Zero Trust: Is it right for me?
Summary
This NCSC blog explains the fundamentals of zero trust: removing inherent network trust and verifying every access request using contextual signals such as device health and location. It contrasts zero trust with traditional “walled garden” or VPN-based approaches, stressing the motto “Never Trust, Always Verify.” The post outlines the benefits—better protection against modern threats, improved support for remote working, stronger user experience via SSO, finer-grained inter-organisation collaboration and enhanced host-based visibility—and the real-world challenges like cost, disruption, legacy systems, suitability issues (BYOD, air-gapped networks) and vendor lock-in. The blog closes by pointing readers to NCSC zero trust principles and promises follow-ups on assessing estates and legacy system gaps.
Key Points
- Zero trust removes default trust from the internal network and verifies each access request using multiple contextual signals (device health, location, identity).

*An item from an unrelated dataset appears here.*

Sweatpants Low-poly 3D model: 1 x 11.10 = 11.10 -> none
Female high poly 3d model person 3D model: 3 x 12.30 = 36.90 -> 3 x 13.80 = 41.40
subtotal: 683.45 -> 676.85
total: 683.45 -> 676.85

- It differs from VPN/walled garden models where network authentication often grants broad access; zero trust continuously verifies requests.
- Benefits include better defence against compromised accounts/devices, improved remote-work support, simpler UX via SSO, safer cross-organisation sharing and richer device/service visibility.

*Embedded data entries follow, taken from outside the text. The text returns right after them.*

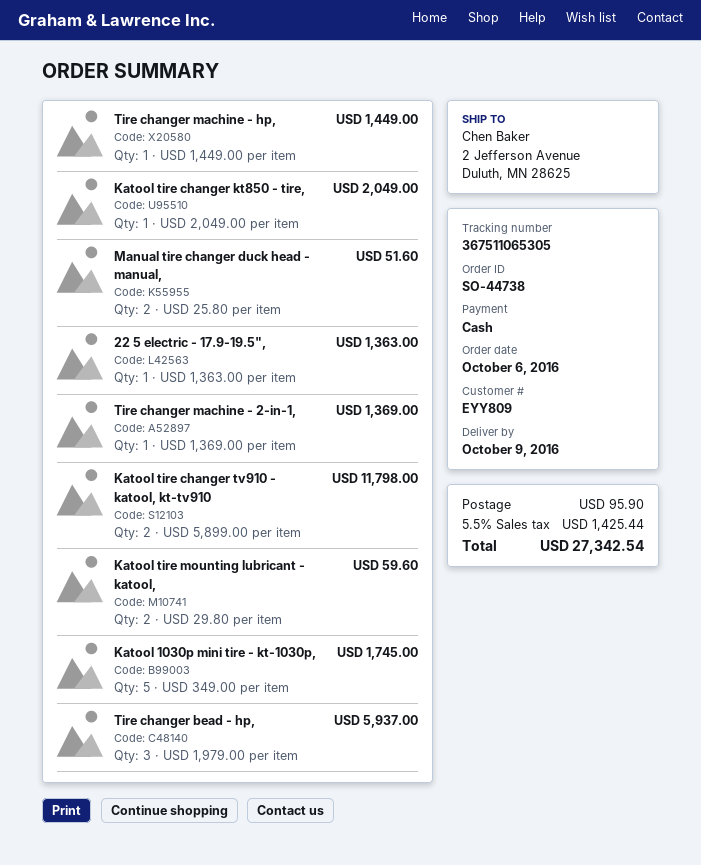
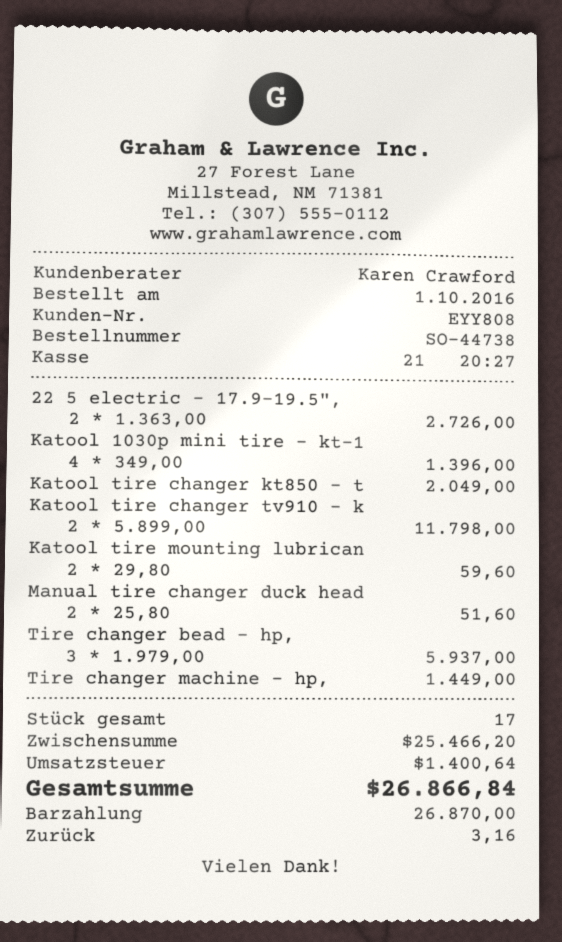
order date: 2016-10-06 -> 2016-10-01
customer number: EYY809 -> EYY808
22 5 electric - 17.9-19.5",: 1 x 1363.00 = 1363.00 -> 2 x 1363.00 = 2726.00
Tire changer machine - 2-in-1,: 1 x 1369.00 = 1369.00 -> none
Katool 1030p mini tire - kt-1030p,: 5 x 349.00 = 1745.00 -> 4 x 349.00 = 1396.00
shipping: 95.90 -> none
tax: 1425.44 -> 1400.64
total: 27342.54 -> 26866.84

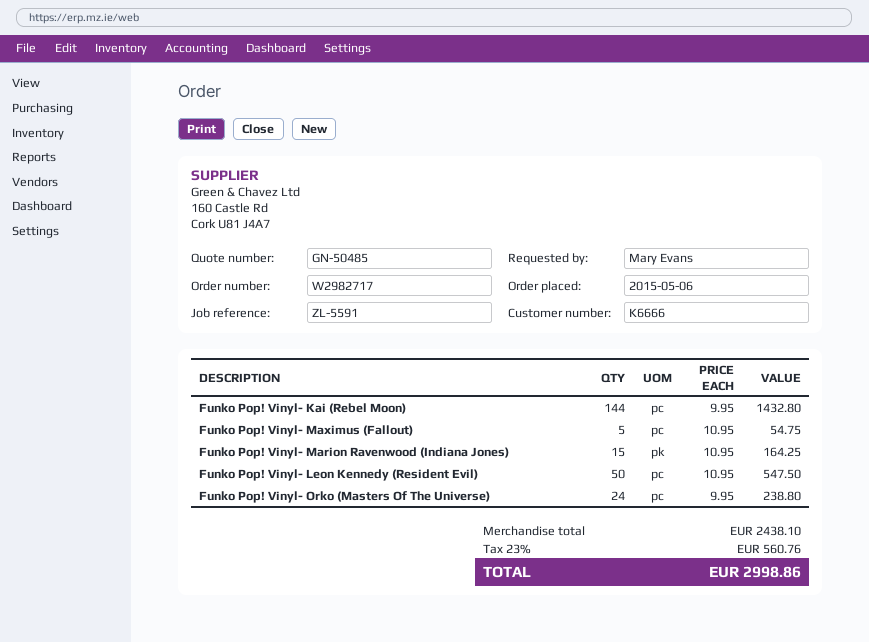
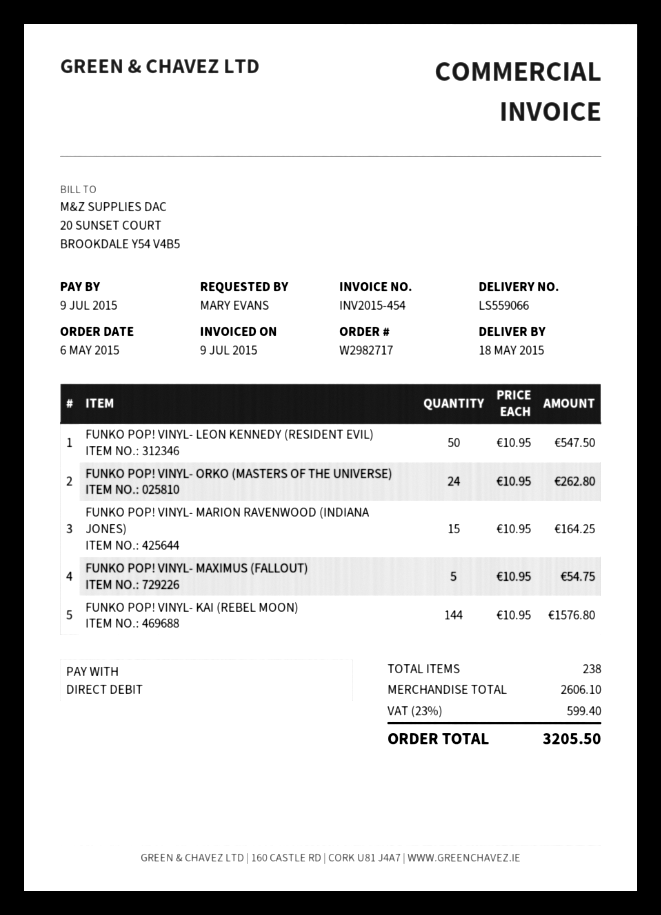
Funko Pop! Vinyl- Kai (Rebel Moon): 144 x 9.95 = 1432.80 -> 144 x 10.95 = 1576.80
Funko Pop! Vinyl- Orko (Masters Of The Universe): 24 x 9.95 = 238.80 -> 24 x 10.95 = 262.80
subtotal: 2438.10 -> 2606.10
tax: 23% = 560.76 -> 23% = 599.40
total: 2998.86 -> 3205.50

- Challenges include lack of a single standard definition, migration cost (direct and indirect), organisational disruption and long rollout timelines.
- Legacy and unsuitable systems (old payroll apps, BYOD, air-gapped networks) may hinder full zero trust adoption; vendor lock-in is a potential downside.
- Organisations should weigh benefits against costs and ensure changes still address their identified threats; NCSC guidance and future blog posts cover assessment and migration steps.
Context and Relevance
Zero trust is increasingly referenced in security strategy discussions. For organisations shifting to cloud, supporting large remote workforces, or worried about lateral movement after breaches, zero trust offers architectural changes that directly address those risks. However, it’s not a silver bullet—implementing zero trust can be lengthy and costly, and isn’t always compatible with legacy or privacy-sensitive setups. The blog is useful for security leads, architects and IT managers deciding whether to start or accelerate a zero trust programme.
Why should I read this?
Short version: read this if you look after network or security architecture and want a no-nonsense primer. It lays out what zero trust actually means, the realistic upsides, and the headaches you’ll probably hit during migration — so you won’t be buying tech just because it’s trendy.
Author note
Punchy take: this isn’t about rip-and-replace. The NCSC gives a pragmatic view — zero trust can improve security and UX, but expect cost, complexity and some legacy pain. If you’re responsible for security strategy, the detail is worth digging into.